The first time it happened,
Filled with fear and dread,
Not hearing yet listening
To the words as they explained.
Yes its a tumor, malignant and you struggle
Your mind a whirl
Emotions ever changing
The stress and agony closing down your brain.
Supporters all saying
You will be fine
I know how you feel.
I want to scream, you don't know, you have no idea
How do you know it will be fine
It's growing inside me.
They remove it, got it all they say
But it returns 5 fold, coursing through your veins
It spreads, it widens
Under the knife once again.
Be strong, be positive
I know how you feel
We got it all
Is this for real
Then before you know it
Once more the same.
Twice as many as last time
I weep for my sanity
I try to be strong
Support my supporters, keep them strong.
Return to work
Face those who don't know
How could they
Have they felt it
Have they gone through the show
I don't wish it on anyone.
Can but hope that its gone this time
Don't think that I can face it
It's too draining
It eats away at your body
Thank you for kind words, I had a 3rd recurrence last year and a fourth round of surgery in December , recovery becomes slower each time naturally, back to work but not to playing hockey.

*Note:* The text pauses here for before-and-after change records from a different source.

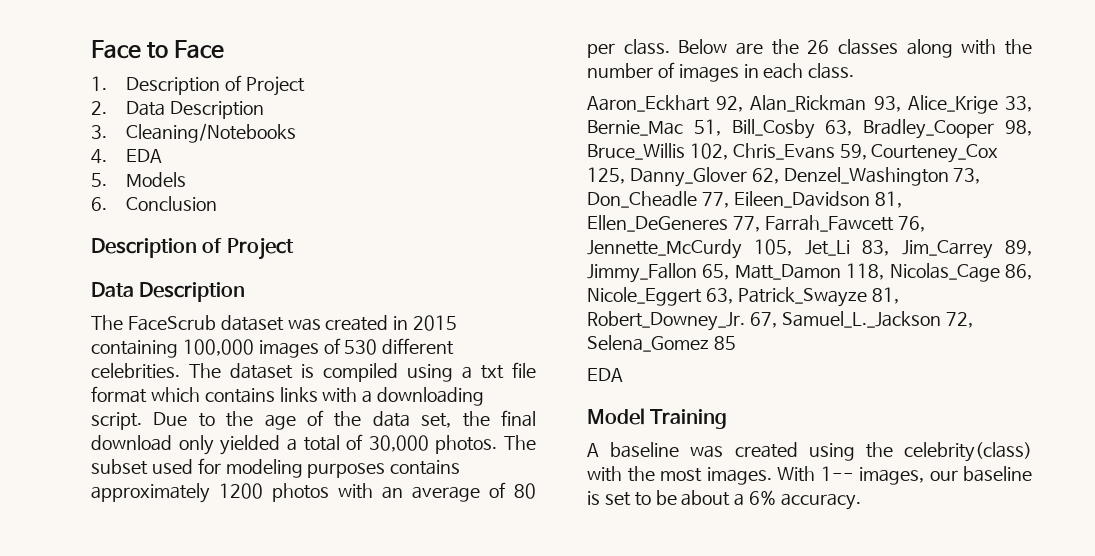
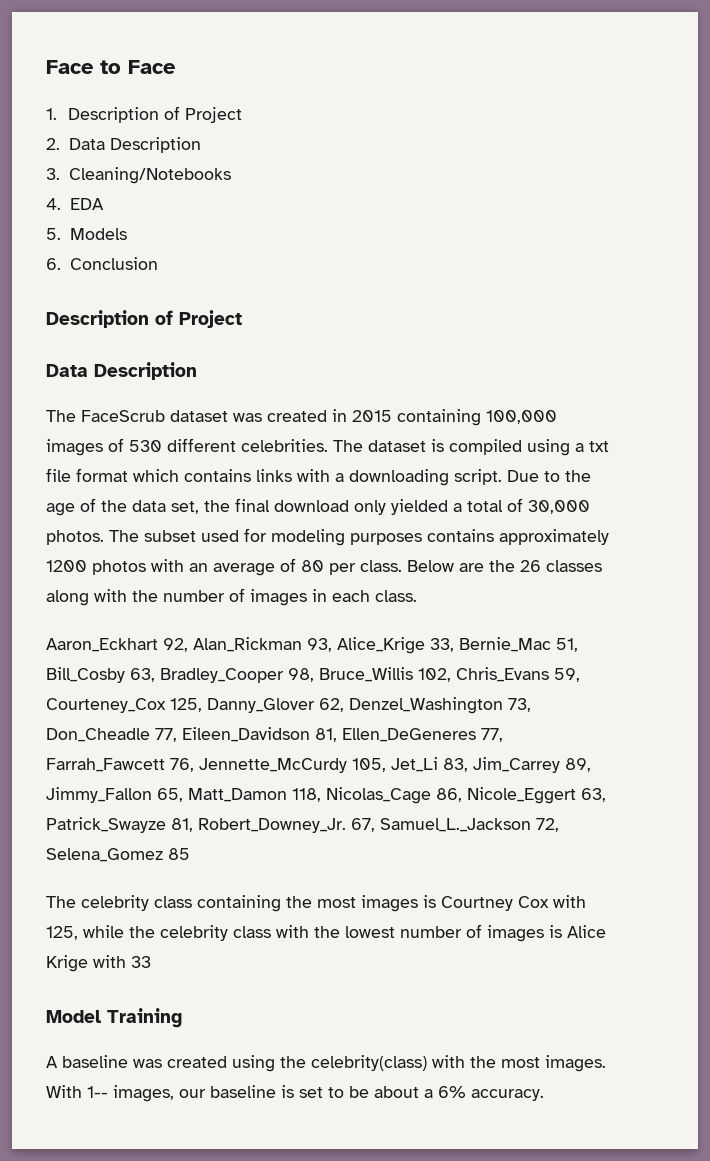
[587,368,623,382] EDA -> [46,895,586,912] [46,924,606,942] [46,955,151,972] The celebrity class containing the most images is Courtney Cox with 125, while the celebrity class with the lowest number of images is Alice Krige with 33

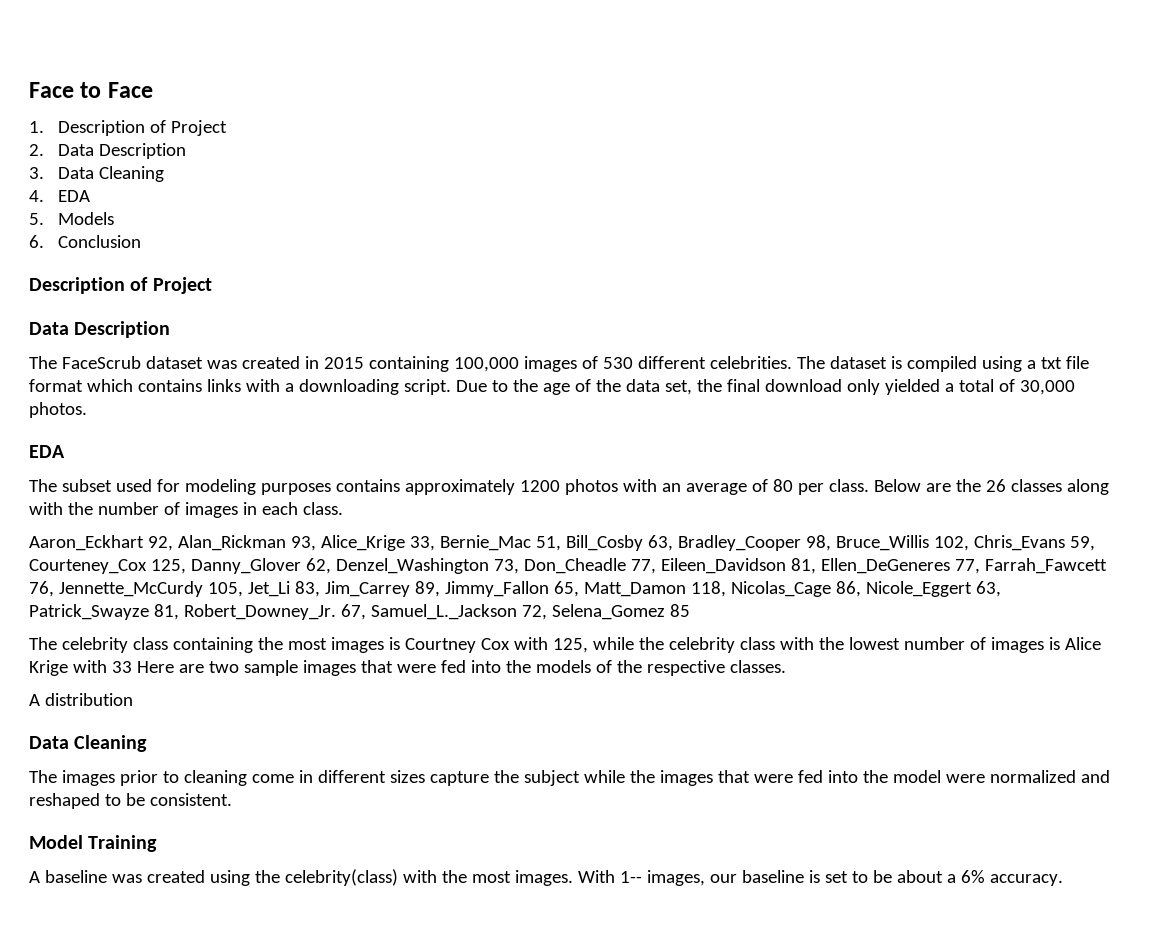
[68,167,231,184] Cleaning/Notebooks -> [58,166,165,182] Data Cleaning
(104, 537) none -> [29,445,65,458] // EDA //
(151, 962) none -> [136,660,786,676] [29,693,133,706] [29,735,148,752] [29,770,1110,786] [29,793,232,809] Here are two sample images that were fed into the models of the respective classes. // A distribution // Data Cleaning // The images prior to cleaning come in different sizes capture the subject while the images that were fed into the model were normalized and reshaped to be consistent.

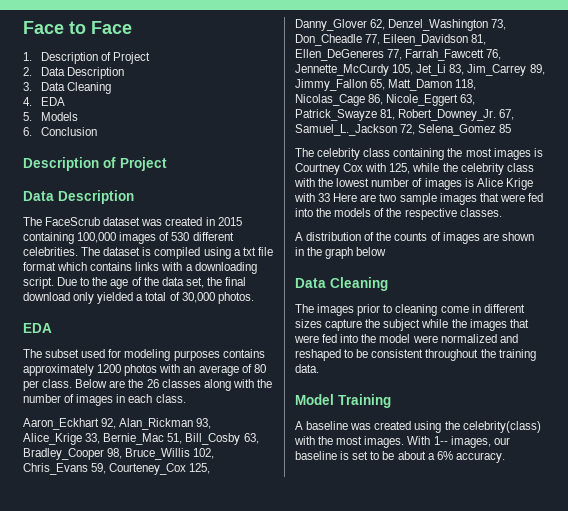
(133, 699) none -> [364,232,534,244] [295,247,387,259] of the counts of images are shown in the graph below
[149,793,232,806] consistent. -> [371,349,536,361] [295,364,319,373] consistent throughout the training data.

My intent of this piece was to clear my mind and acknowledge the support of not only family and friends but indeed virtual strangers while at the same time letting people know that it is sadly my journey (hopefully that makes sense).
The support of others is treasured but at times misguided and overbearing, at least that is how I sometimes feel, and I always try to stay positive, not just for them but for myself as well.
sorry I am rambling I think.
God bless and keep positive and well.